Task requirements -> Leaving out the pictures, print exactly the lines from the one holding "Regulator Assmbly LH</div>" to the last line of the entries below, both included, and nothing more.

[Stored entries]

□ □ □ □ □

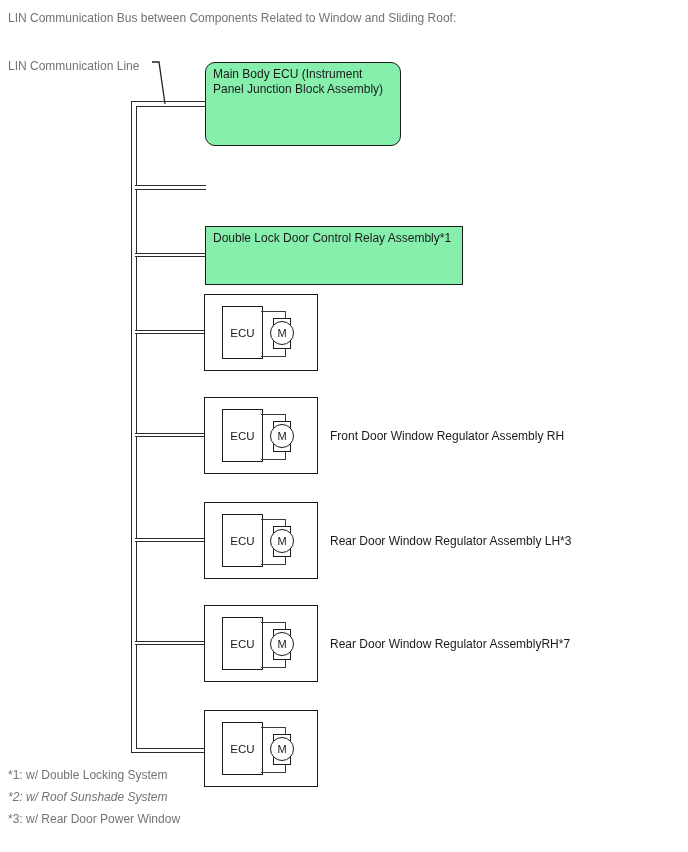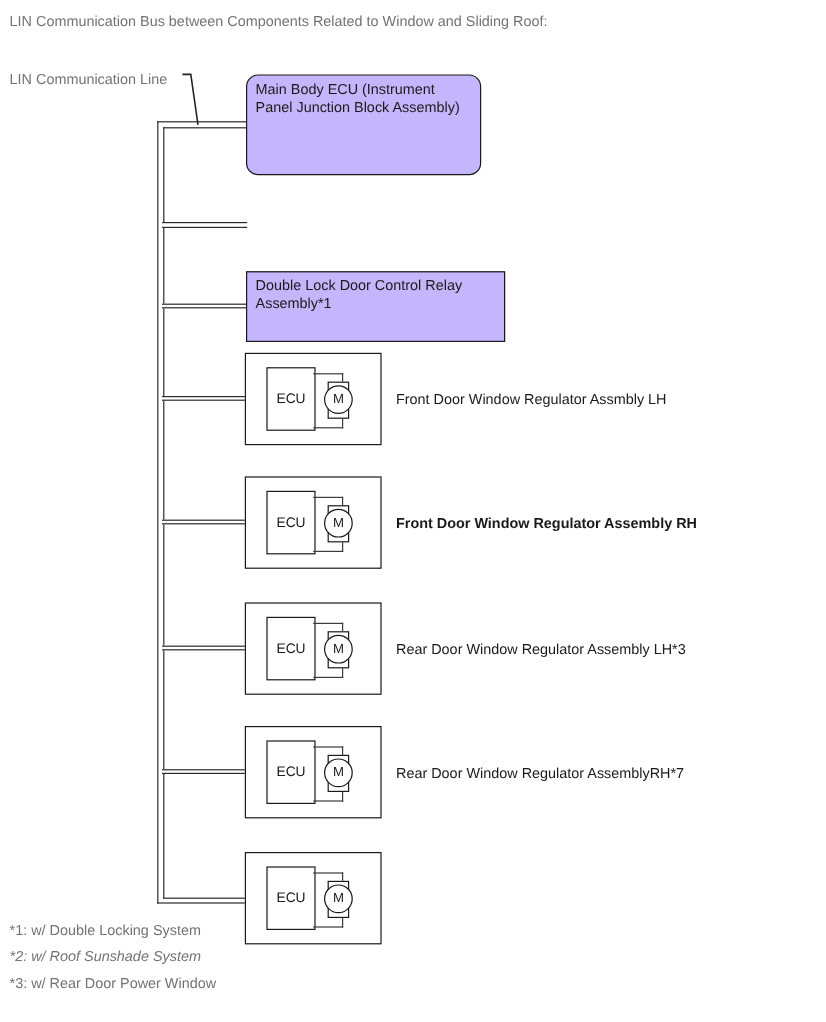--- a/index.html
+++ b/index.html
@@ -29,7 +29,7 @@
 
   
   .cbox{
-    position:absolute;left:205px;background:#c4b5fd;border:1.6px solid #1a1a1a;
+    position:absolute;left:205px;background:#86efac;border:1.6px solid #1a1a1a;
     font-size:12px;line-height:15px;padding:4px 7px;box-sizing:border-box;z-index:3;
   }
   .cbox.rounded{border-radius:10px;}

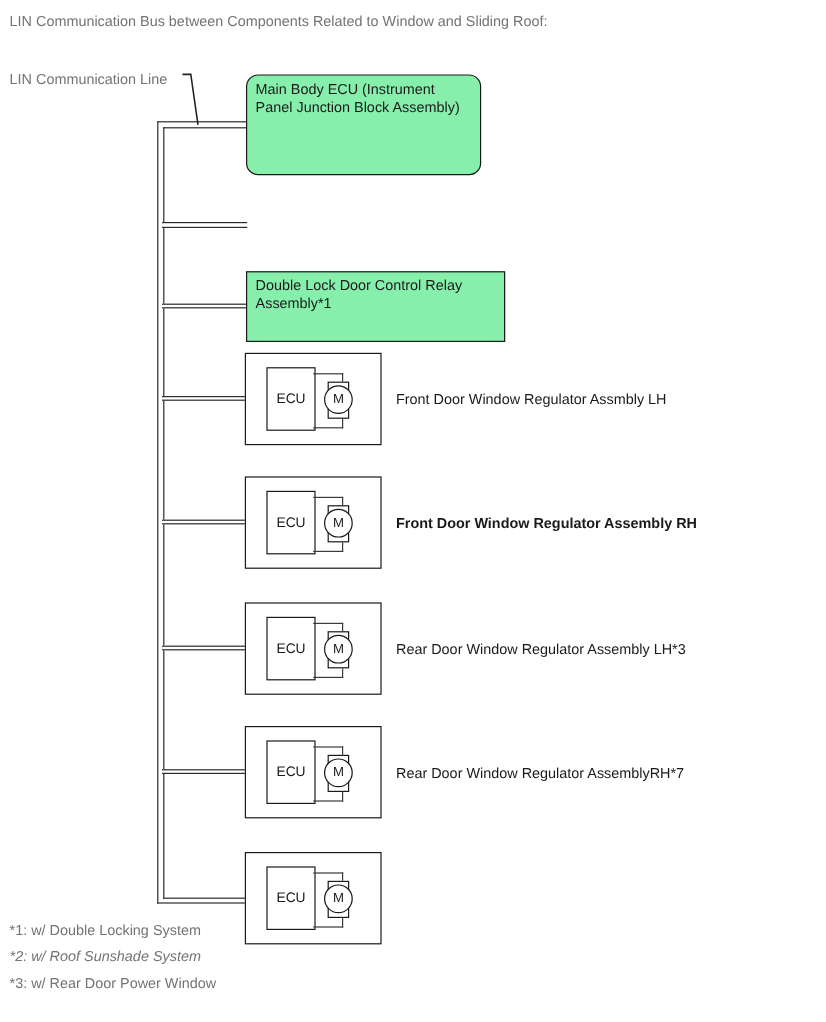--- a/index.html
+++ b/index.html
@@ -83,7 +83,7 @@
   <div class="branch" style="top:640.7px;"></div>
 
   <div class="cbox rounded" style="top:62px;width:196px;height:84px;">Main Body ECU (Instrument Panel Junction Block Assembly)</div>
-  <div class="cbox" style="top:226px;width:216px;height:59px;">Double Lock Door Control Relay Assembly*1</div>
+  <div class="cbox" style="top:226px;width:258px;height:59px;">Double Lock Door Control Relay Assembly*1</div>
 
   <div class="node" style="top:294px;">
     <div class="ecu-rect">

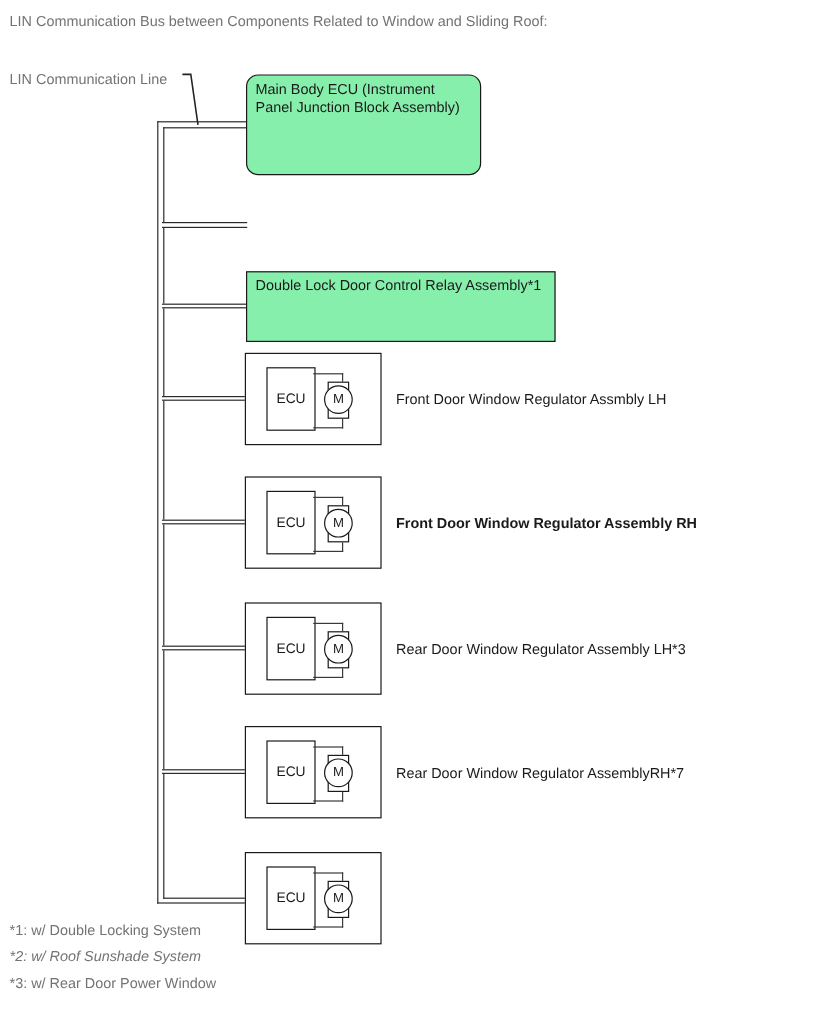--- a/index.html
+++ b/index.html
@@ -95,7 +95,6 @@
       <span>M</span>
     </div>
   </div>
-  <div class="node-label" style="top:325px;">Front Door Window Regulator Assmbly LH</div>
 
   <div class="node" style="top:397px;">
     <div class="ecu-rect">

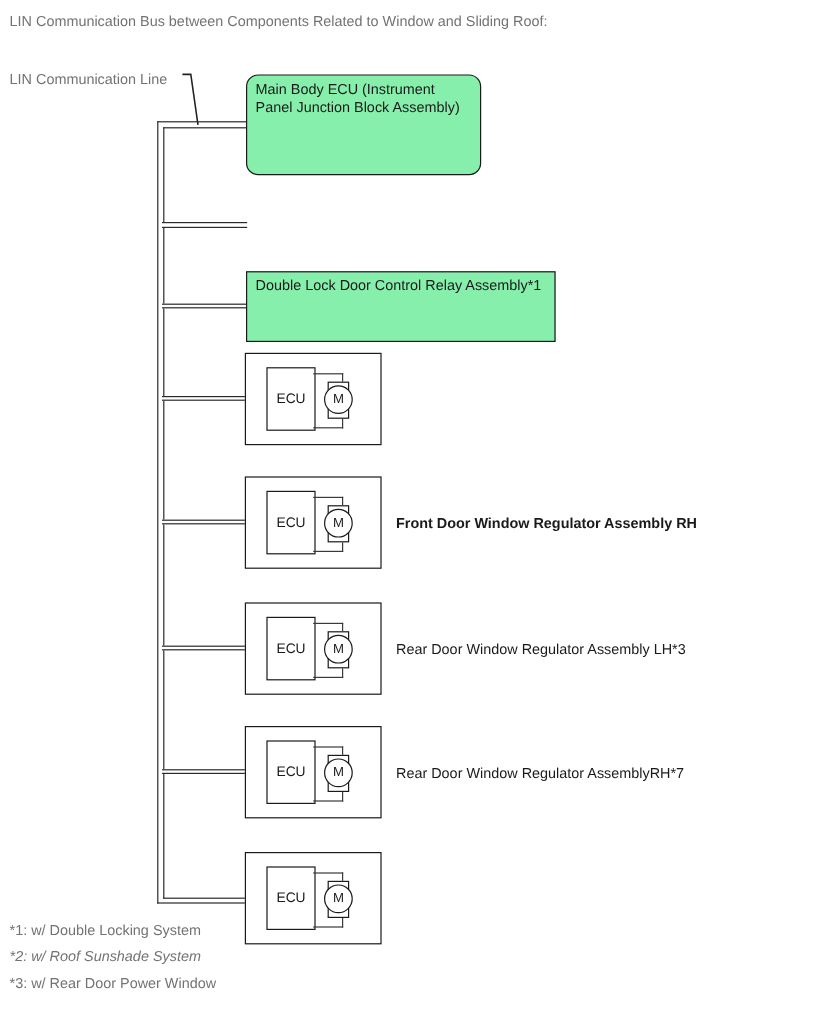--- a/index.html
+++ b/index.html
@@ -106,7 +106,7 @@
       <span>M</span>
     </div>
   </div>
-  <div class="node-label" style="top:428px;font-weight:bold;">Front Door Window Regulator Assembly RH</div>
+  <div class="node-label" style="top:428px;">Front Door Window Regulator Assembly RH</div>
 
   <div class="node" style="top:502px;">
     <div class="ecu-rect">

□ □ □ □ □

Solution ->
-  <div class="node-label" style="top:325px;">Front Door Window Regulator Assmbly LH</div>
 
   <div class="node" style="top:397px;">
     <div class="ecu-rect">

--- a/index.html
+++ b/index.html
@@ -106,7 +106,7 @@
       <span>M</span>
     </div>
   </div>
-  <div class="node-label" style="top:428px;font-weight:bold;">Front Door Window Regulator Assembly RH</div>
+  <div class="node-label" style="top:428px;">Front Door Window Regulator Assembly RH</div>
 
   <div class="node" style="top:502px;">
     <div class="ecu-rect">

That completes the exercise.